(Prompt) Filter the data for lines with the word "consolelog", then copy every line so identified.

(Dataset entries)
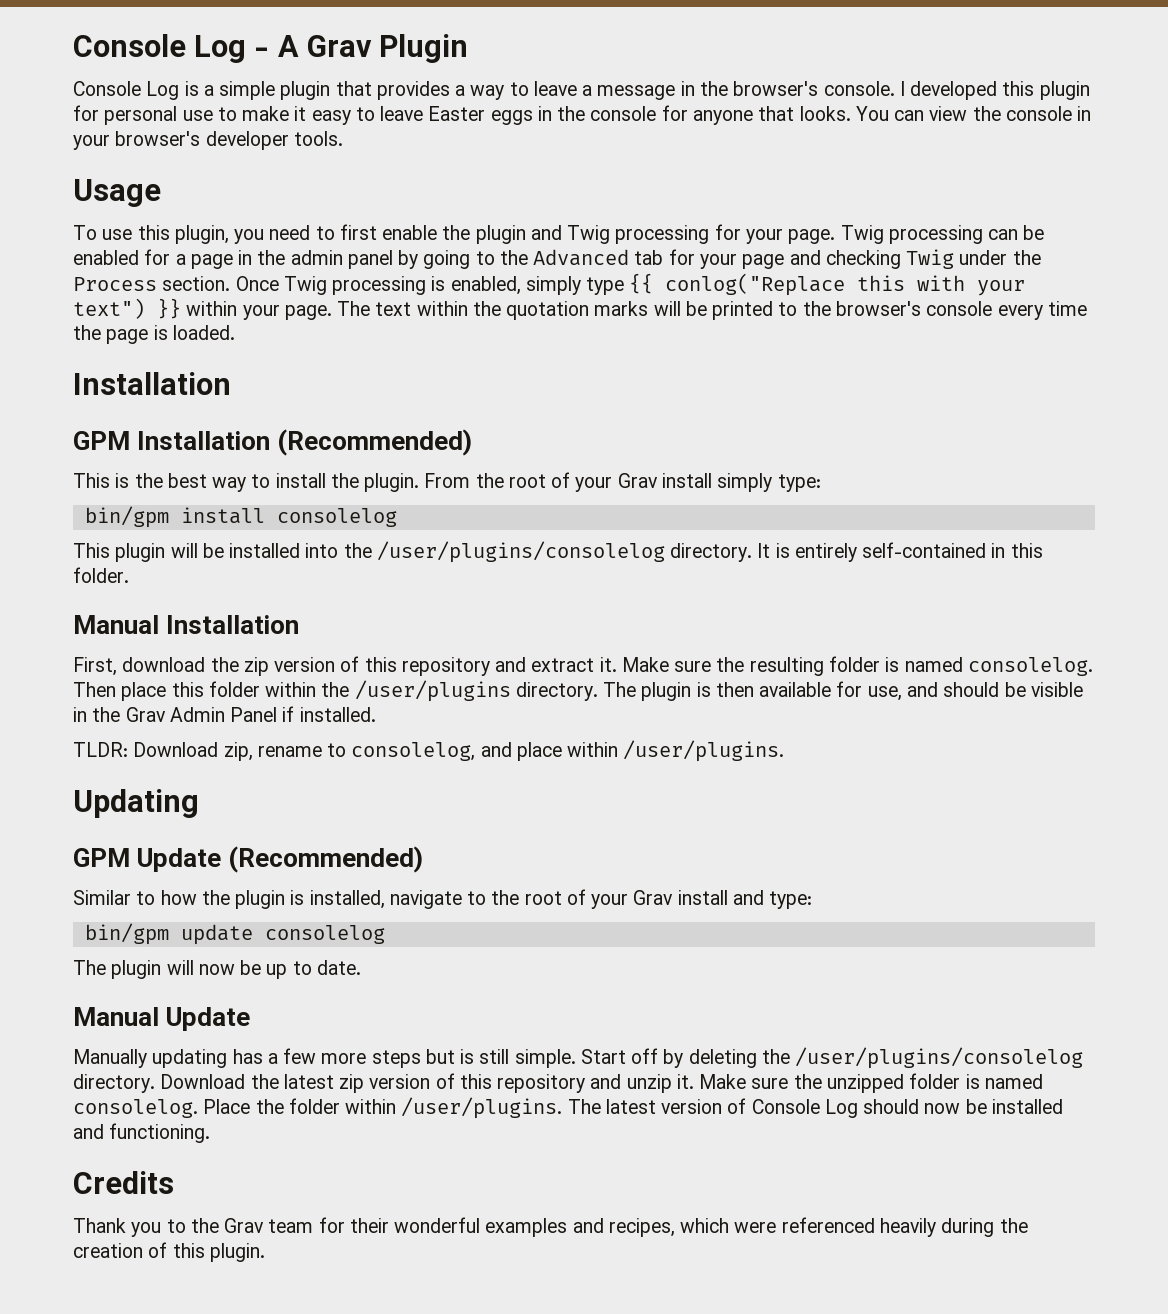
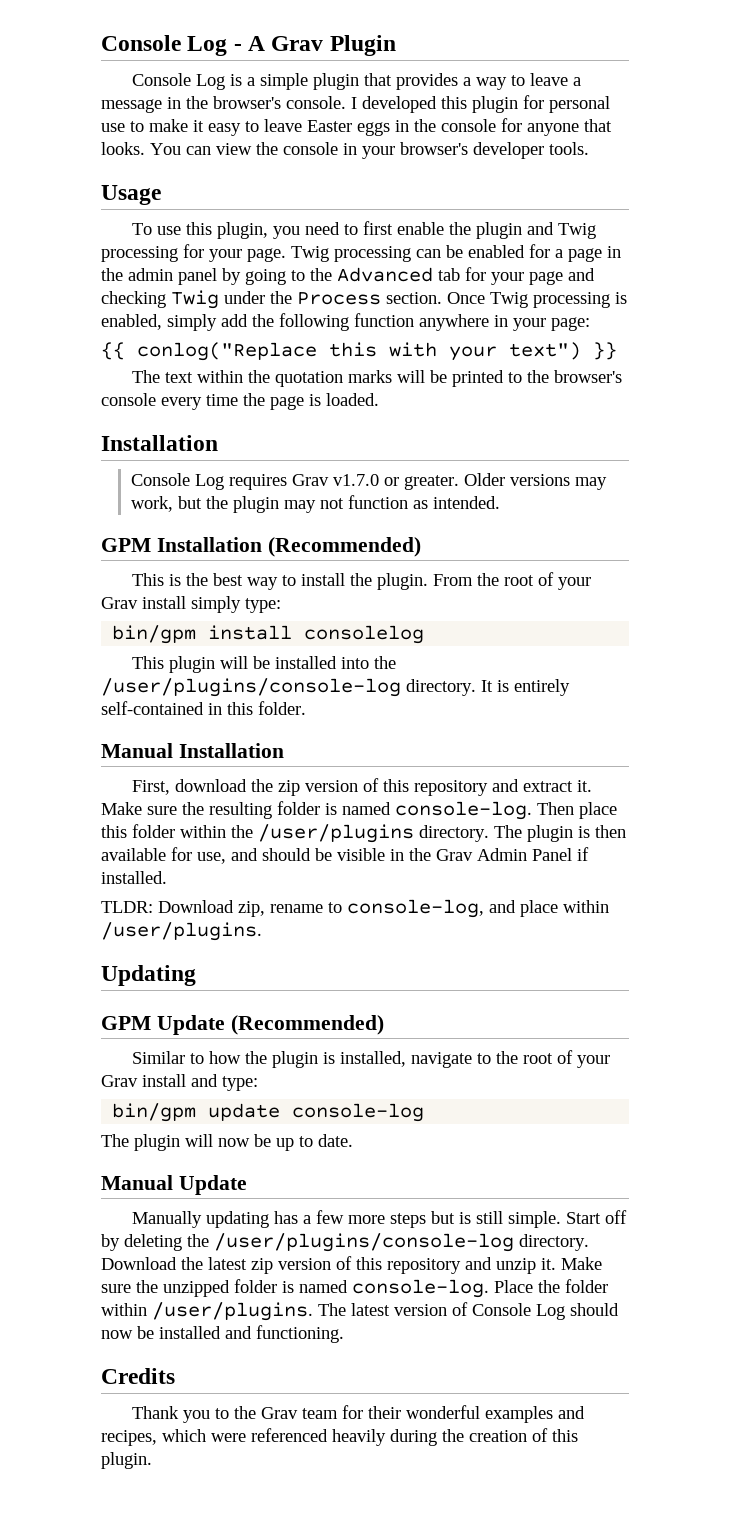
[586,277,625,295] type -> [221,313,590,331] add the following function anywhere in your page: //
[186,301,332,320] within your page. -> (617, 351) //
(231, 383) none -> [130,473,607,490] [130,495,500,513] // Console Log requires Grav v1.7.0 or greater. Older versions may work, but the plugin may not function as intended.
[376,541,665,563] /user/plugins/consolelog -> [101,678,401,697] /user/plugins/console-log
[967,657,1093,676] consolelog. -> [395,801,532,820] console-log.
[351,742,476,761] consolelog, -> [347,899,484,918] console-log,
[264,925,385,944] consolelog -> [292,1103,425,1122] console-log
[795,1047,1084,1069] /user/plugins/consolelog -> [214,1233,514,1252] /user/plugins/console-log
[73,1099,198,1118] consolelog. -> [352,1279,489,1298] console-log.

(Response to this task)
[376,541,665,563] /user/plugins/consolelog -> [101,678,401,697] /user/plugins/console-log
[967,657,1093,676] consolelog. -> [395,801,532,820] console-log.
[351,742,476,761] consolelog, -> [347,899,484,918] console-log,
[264,925,385,944] consolelog -> [292,1103,425,1122] console-log
[795,1047,1084,1069] /user/plugins/consolelog -> [214,1233,514,1252] /user/plugins/console-log
[73,1099,198,1118] consolelog. -> [352,1279,489,1298] console-log.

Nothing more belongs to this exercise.